Nope. Check the spec.
gl_FragCoord is window-relative (screen) coordinates. .xy is pixel units of the center of the fragment. .z is the depth value that’ll be written to the depth buffer (0…1). .w is 1/clip_space.w, where (for perspective projections only!!) clip_space.w is -eye_space.z, so: gl_FragCoord.w = -1/eye_space.z … for perspective projections only!
For orthographic projections, gl_FragCoord.w should just be 1 (i.e. 1/clip_space.w, i.e. 1/eye_space.w, where eye_space.w == 1).
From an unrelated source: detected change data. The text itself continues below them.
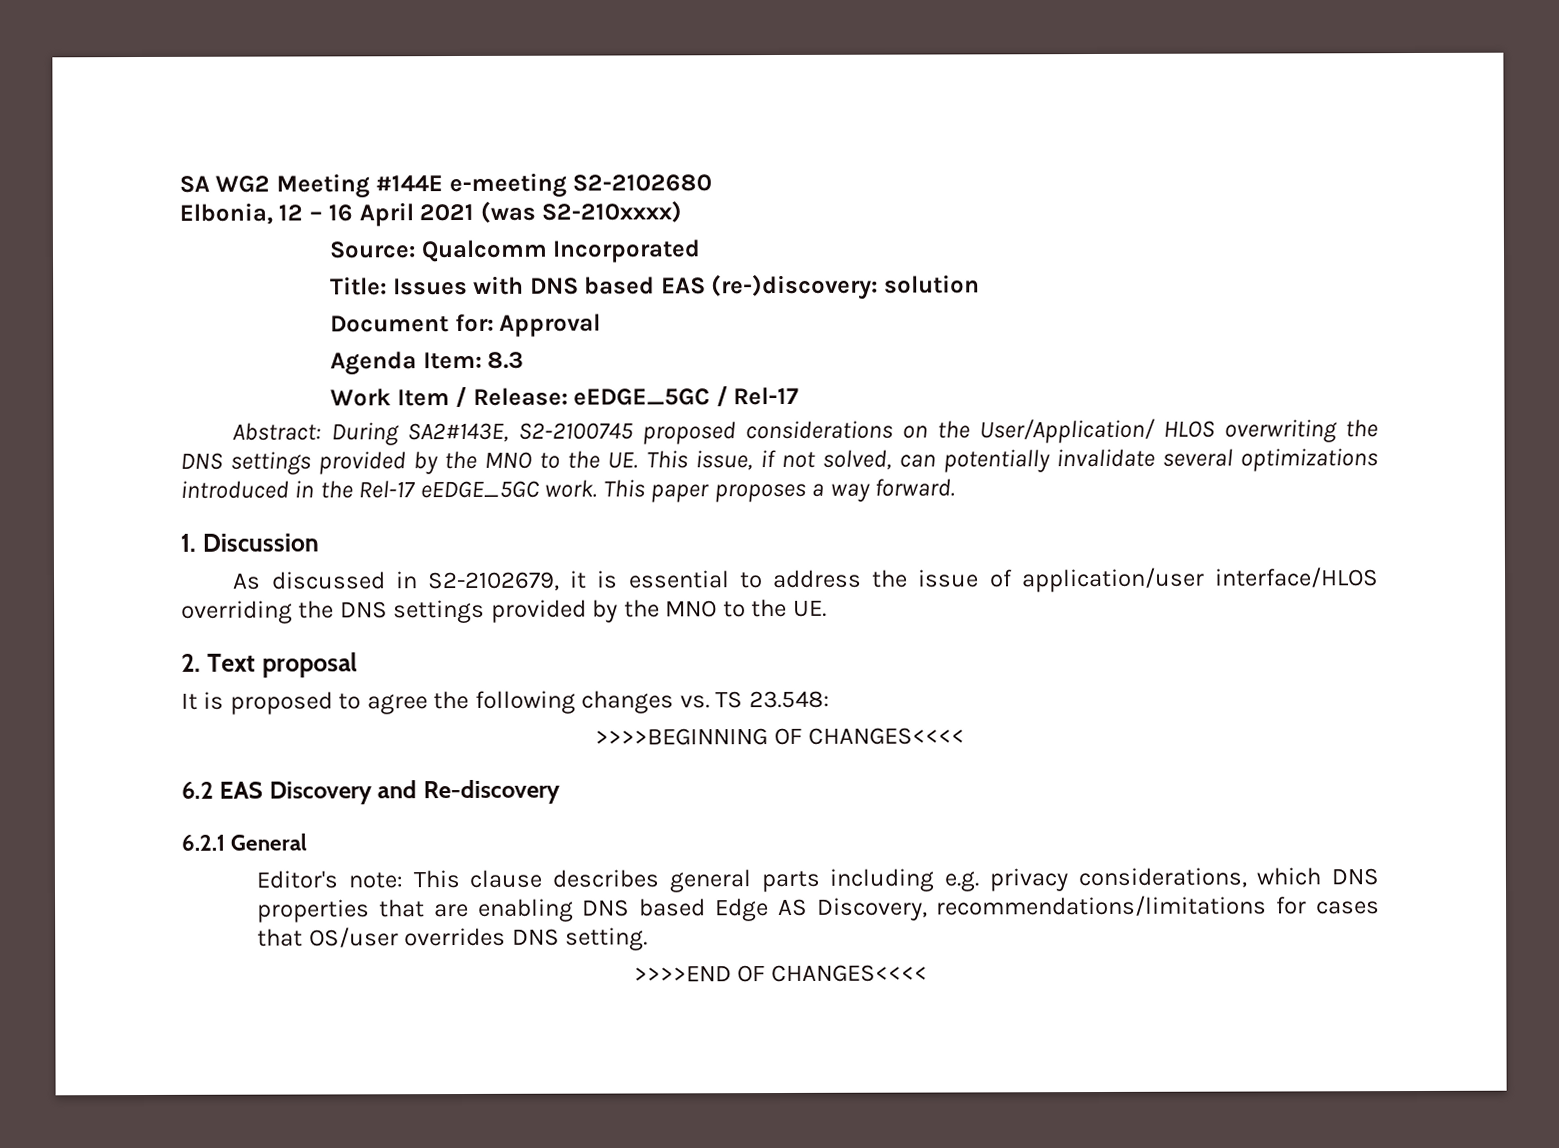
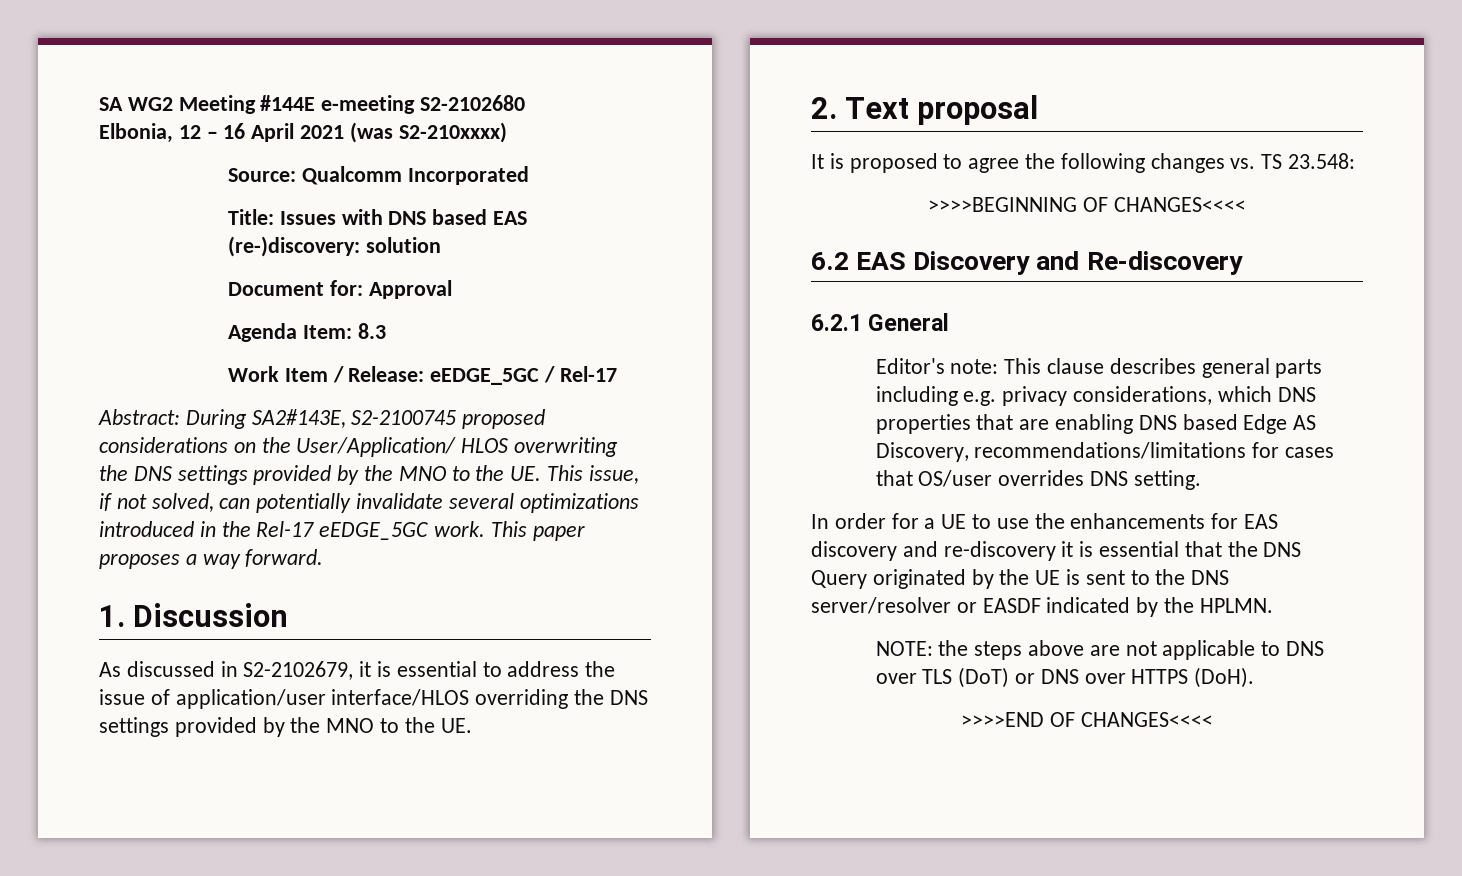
+ In order for a UE to use the enhancements for EAS discovery and re-discovery it is essential that the DNS Query originated by the UE is sent to the DNS server/resolver or EASDF indicated by the HPLMN.
+ NOTE: the steps above are not applicable to DNS over TLS (DoT) or DNS over HTTPS (DoH).

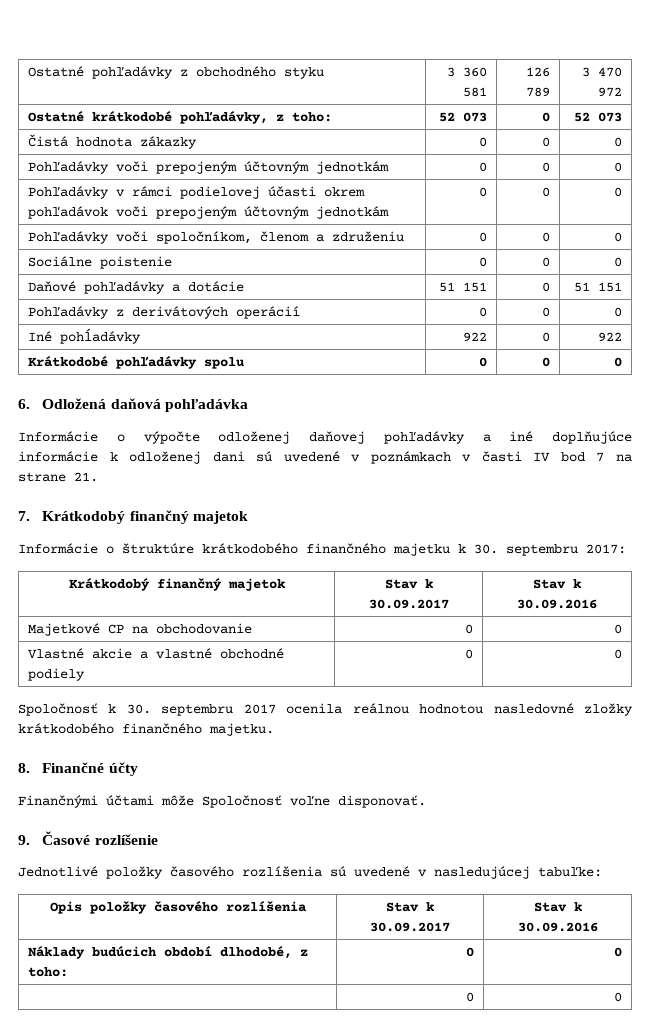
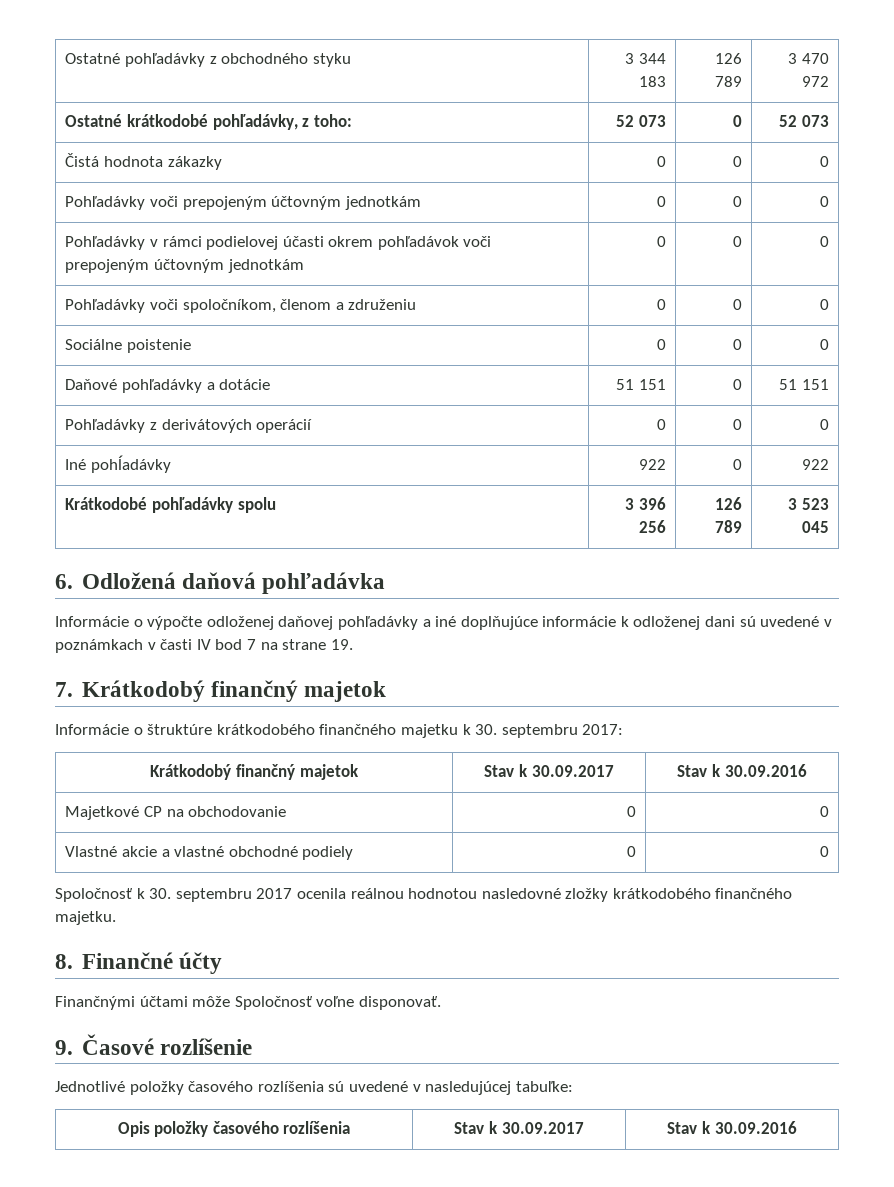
- Ostatné pohľadávky z obchodného styku | 3 360 581 | 126 789 | 3 470 972
+ Ostatné pohľadávky z obchodného styku | 3 344 183 | 126 789 | 3 470 972
- Krátkodobé pohľadávky spolu | 0 | 0 | 0
+ Krátkodobé pohľadávky spolu | 3 396 256 | 126 789 | 3 523 045
- Informácie o výpočte odloženej daňovej pohľadávky a iné doplňujúce informácie k odloženej dani sú uvedené v poznámkach v časti IV bod 7 na strane 21.
+ Informácie o výpočte odloženej daňovej pohľadávky a iné doplňujúce informácie k odloženej dani sú uvedené v poznámkach v časti IV bod 7 na strane 19.
- Náklady budúcich období dlhodobé, z toho: | 0 | 0
- | 0 | 0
For confirmation, see the last row of the perspective and orthographic projection transforms in Appendix F of the Red Book.
So for a perspective projection, you probably want -1/gl_FragCoord.w. Keep in mind this gives you eye-space Z, where values in front of the screen are negative. If you want positive, don’t negate.
Also, you said you wanted a distance from the point to the camera (eyepoint, presumably). This is not what eye_space Z is! eye_space Z is a minimum distance from the XY plane in eye-space to the point, not a radial distance from the eyepoint (0,0,0) to the point. This is the same concept as between EYE_PLANE fog coordinate mode and EYE_RADIAL fog coordinate modes, from the pre-shader days.